* TASK DESCRIPTION
The reply should contain every entry exactly as given, with no pictures in it.

───

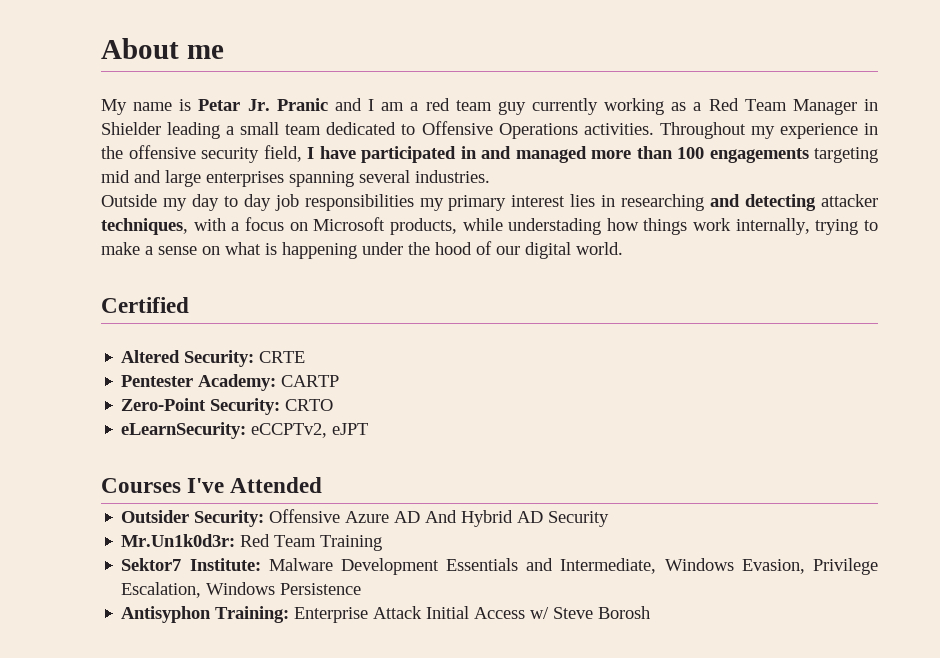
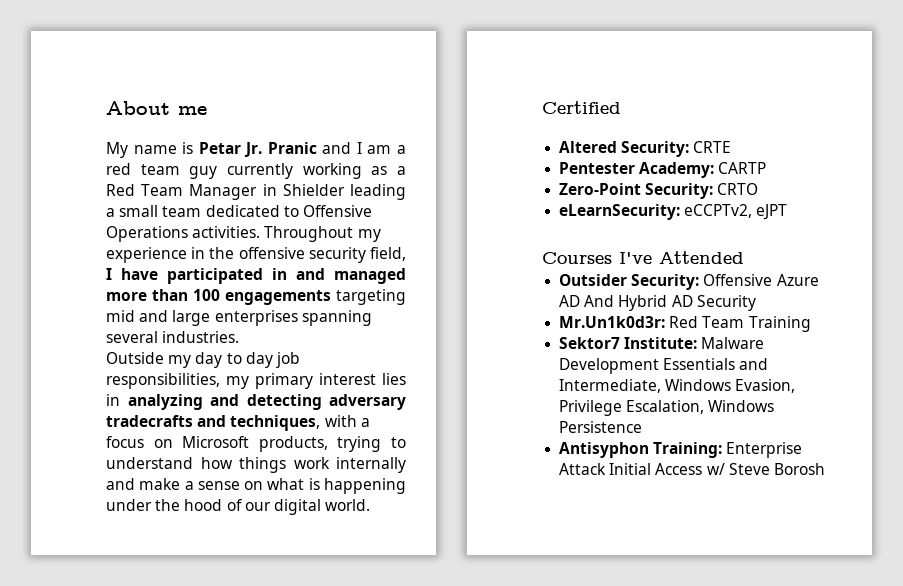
- Outside my day to day job responsibilities my primary interest lies in researching and detecting attacker techniques, with a focus on Microsoft products, while understading how things work internally, trying to make a sense on what is happening under the hood of our digital world.
+ Outside my day to day job responsibilities, my primary interest lies in analyzing and detecting adversary tradecrafts and techniques, with a focus on Microsoft products, trying to understand how things work internally and make a sense on what is happening under the hood of our digital world.

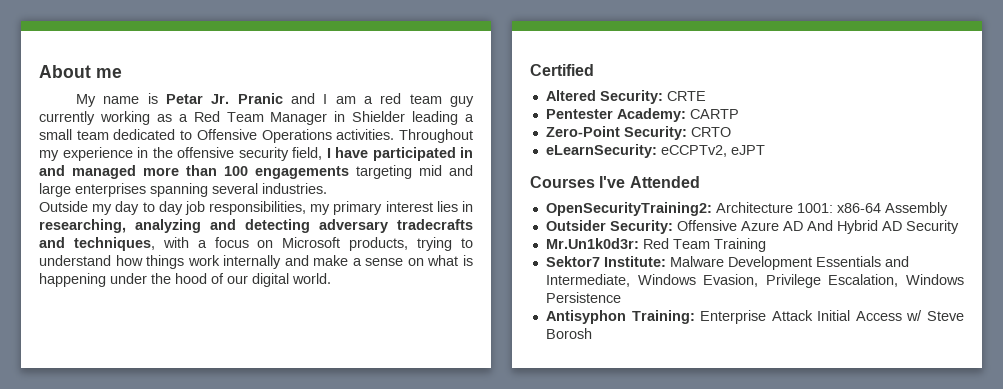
- Outside my day to day job responsibilities, my primary interest lies in analyzing and detecting adversary tradecrafts and techniques, with a focus on Microsoft products, trying to understand how things work internally and make a sense on what is happening under the hood of our digital world.
+ Outside my day to day job responsibilities, my primary interest lies in researching, analyzing and detecting adversary tradecrafts and techniques, with a focus on Microsoft products, trying to understand how things work internally and make a sense on what is happening under the hood of our digital world.
+ OpenSecurityTraining2: Architecture 1001: x86-64 Assembly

───

* EXERCISE SOLUTION
- Outside my day to day job responsibilities my primary interest lies in researching and detecting attacker techniques, with a focus on Microsoft products, while understading how things work internally, trying to make a sense on what is happening under the hood of our digital world.
+ Outside my day to day job responsibilities, my primary interest lies in analyzing and detecting adversary tradecrafts and techniques, with a focus on Microsoft products, trying to understand how things work internally and make a sense on what is happening under the hood of our digital world.

- Outside my day to day job responsibilities, my primary interest lies in analyzing and detecting adversary tradecrafts and techniques, with a focus on Microsoft products, trying to understand how things work internally and make a sense on what is happening under the hood of our digital world.
+ Outside my day to day job responsibilities, my primary interest lies in researching, analyzing and detecting adversary tradecrafts and techniques, with a focus on Microsoft products, trying to understand how things work internally and make a sense on what is happening under the hood of our digital world.
+ OpenSecurityTraining2: Architecture 1001: x86-64 Assembly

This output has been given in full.